Ingest – The number of volumes ingested dropped significantly in August as ingest rates caught up with the rate at which partner content was made available from Google.

Data API – Ed Summers provided insightful and constructive feedback on the HathiTrust Data API in a blog posting in mid-August (http://inkdroid.org/journal/2009/08/13/open-to-view/). The comments are being reviewed by University of Michigan staff.

Collection Builder – Two new APIs for Collection Builder are being tested by staff at Michigan. The first returns the list of collections owned by a user. The second adds multiple items to a collection. These APIs will support future integration of Collection Builder functionality into other applications, such as the HathiTrust temporary catalog.

Outages – On Wednesday August 5 from 8:15pm to 9:30pm EDT, service was degraded (service may have been unavailable to some users) due to a storage system problem at the Indiana site. On Sunday August 23 at 6:30pm EDT to Monday August 24 at 8:00am EDT, Wednesday August 26 from 5:00pm to 6:00pm EDT, and Friday August 28 from 7:25pm to 8:35pm EDT, service was degraded due to network connectivity problems to database servers.

Software and firmware upgrades were performed during the weeks of August 10 and 17 at both sites without incident or interruptions in service. The upgrades conducted during the week of August 17 were preventative in nature, and addressed a hardware problem discovered by the storage system provider, and which was the underlying cause of the service disruption on August 5.
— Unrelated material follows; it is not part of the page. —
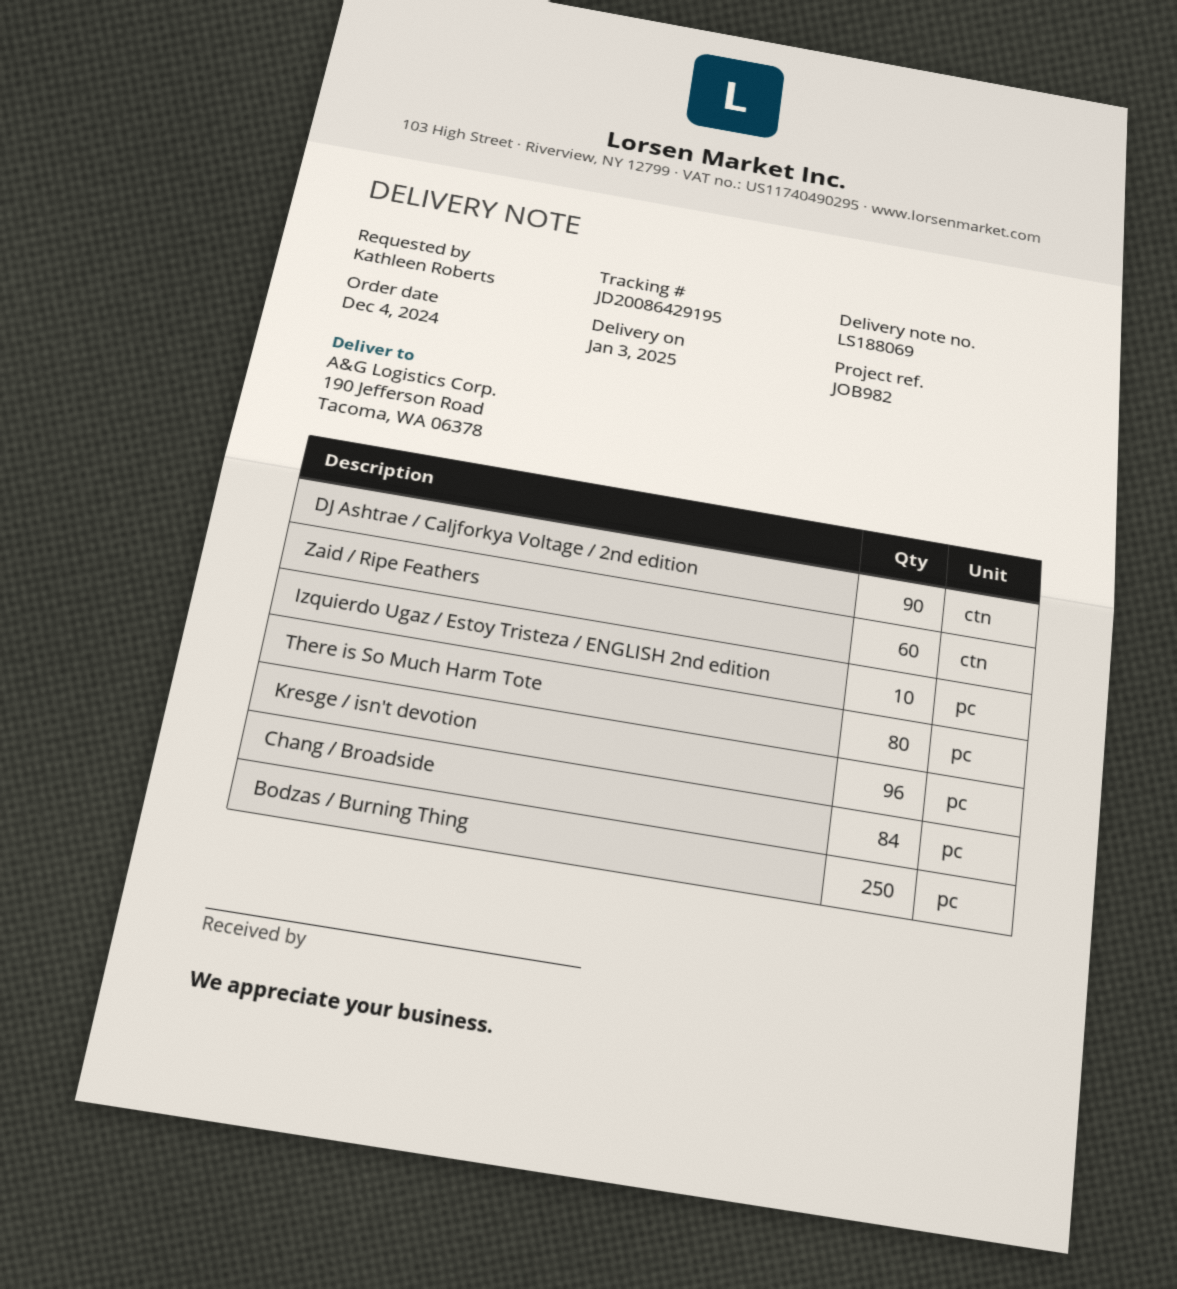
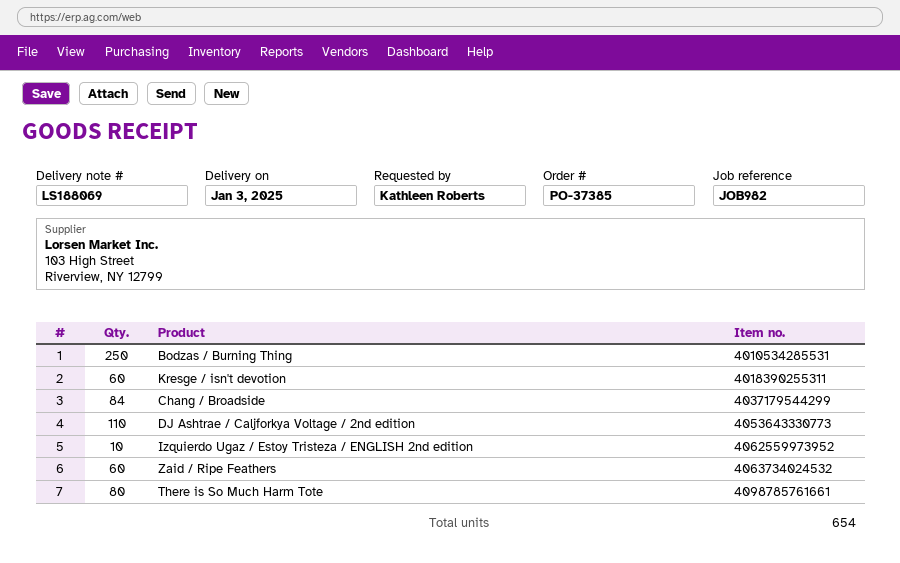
DJ Ashtrae / Caljforkya Voltage / 2nd edition: 90 -> 110
Kresge / isn't devotion: 96 -> 60

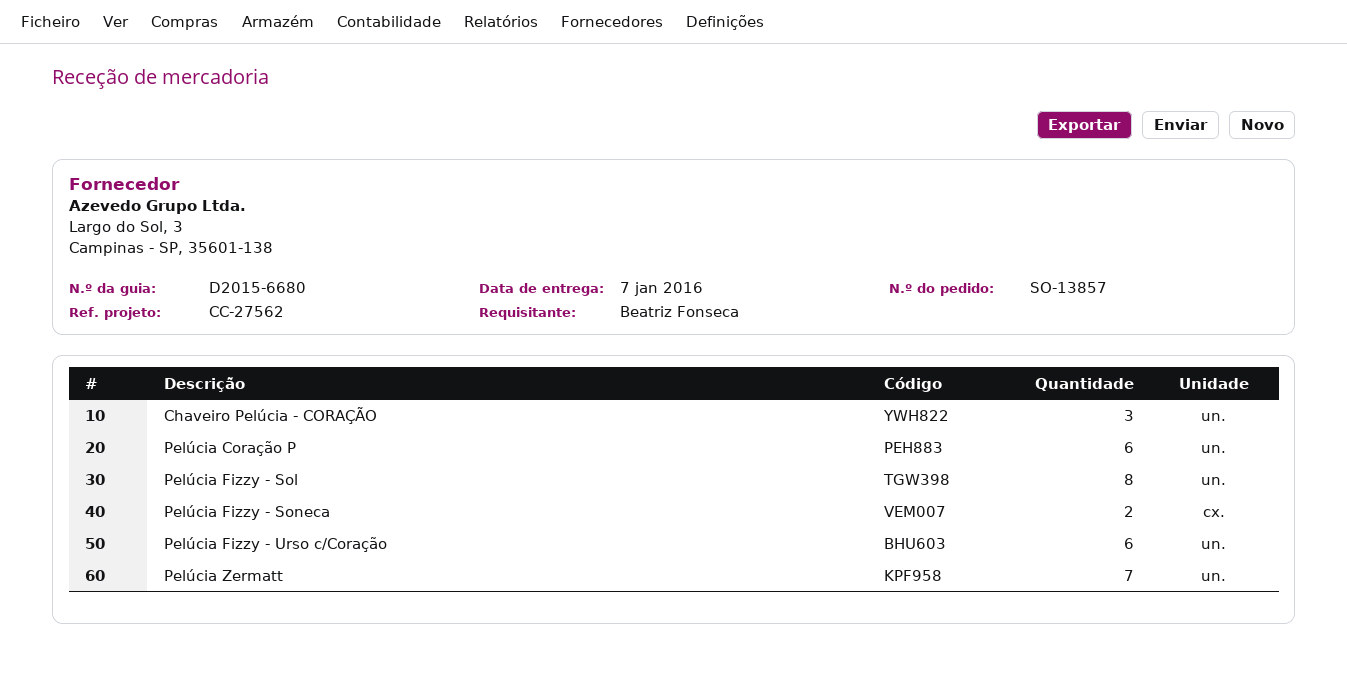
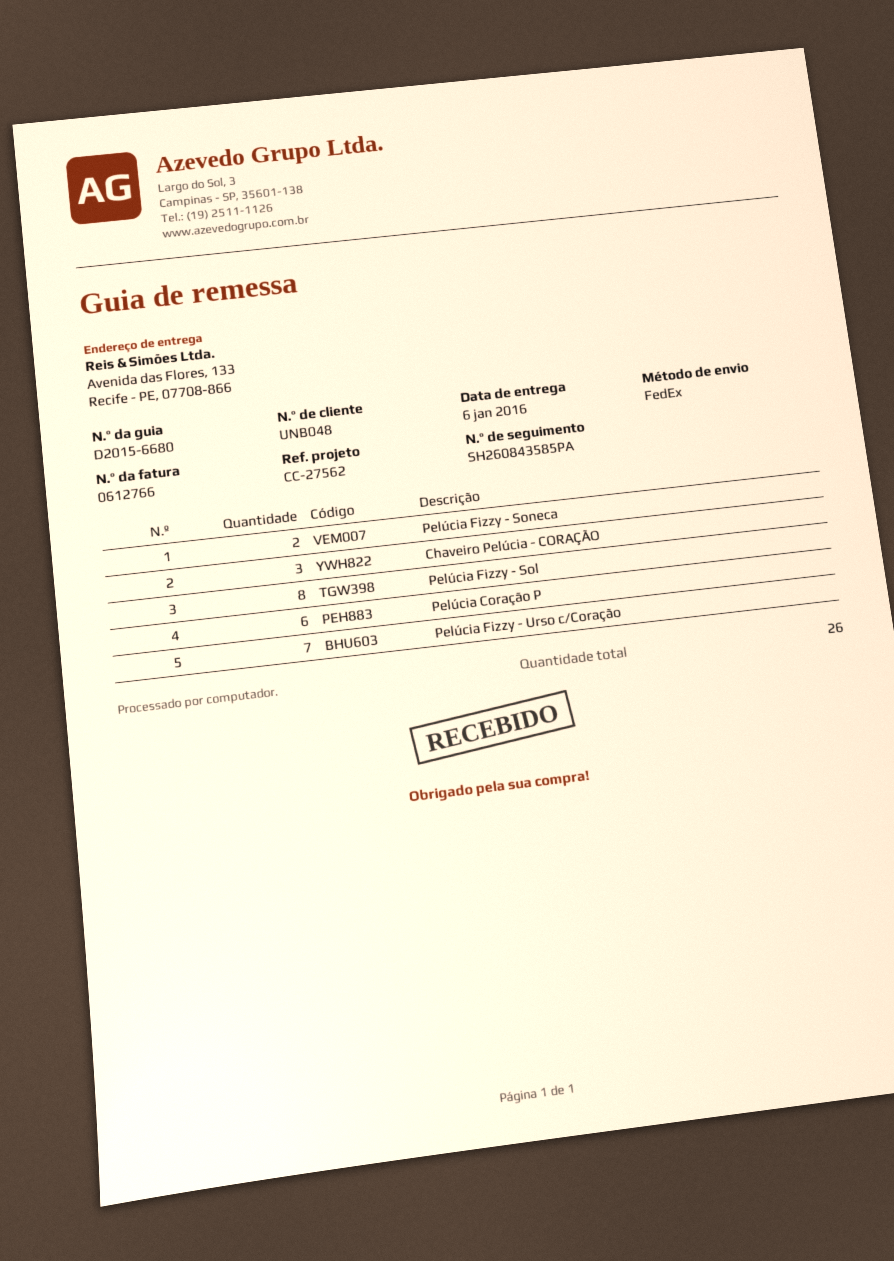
delivery date: 2016-01-07 -> 2016-01-06
Pelúcia Fizzy - Urso c/Coração: 6 -> 7
Pelúcia Zermatt: 7 -> none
The cause of the other outages has been thoroughly researched but is still not known; workarounds that eliminate any service impact have been put into place, systems are being monitored, and investigation into the problem continues.

New Growth

Number of volumes added:

August Total
Indiana University -- 18,482
University of California 148,810 457,494
University of Michigan 58,878 3,129,152
University of Wisconsin -- 215,045
Total 207,688 3,820,173
  • 23,434 public domain volumes were added in July, bringing the total number of public domain volumes to 604,770 (16% of the total content).

September Forecast

  • Test large scale search performance on new dedicated server hardware.
  • Begin working with facets in large-scale search and continue testing performance variables including common-grams and punctuation.
  • Add reprint purchase links to the HathiTrust interface for UM Press items.
  • Continue development of mobile interfaces for the temporary catalog and PageTurner
  • Establish a collaborative development environment for the HathiTrust Page Turner.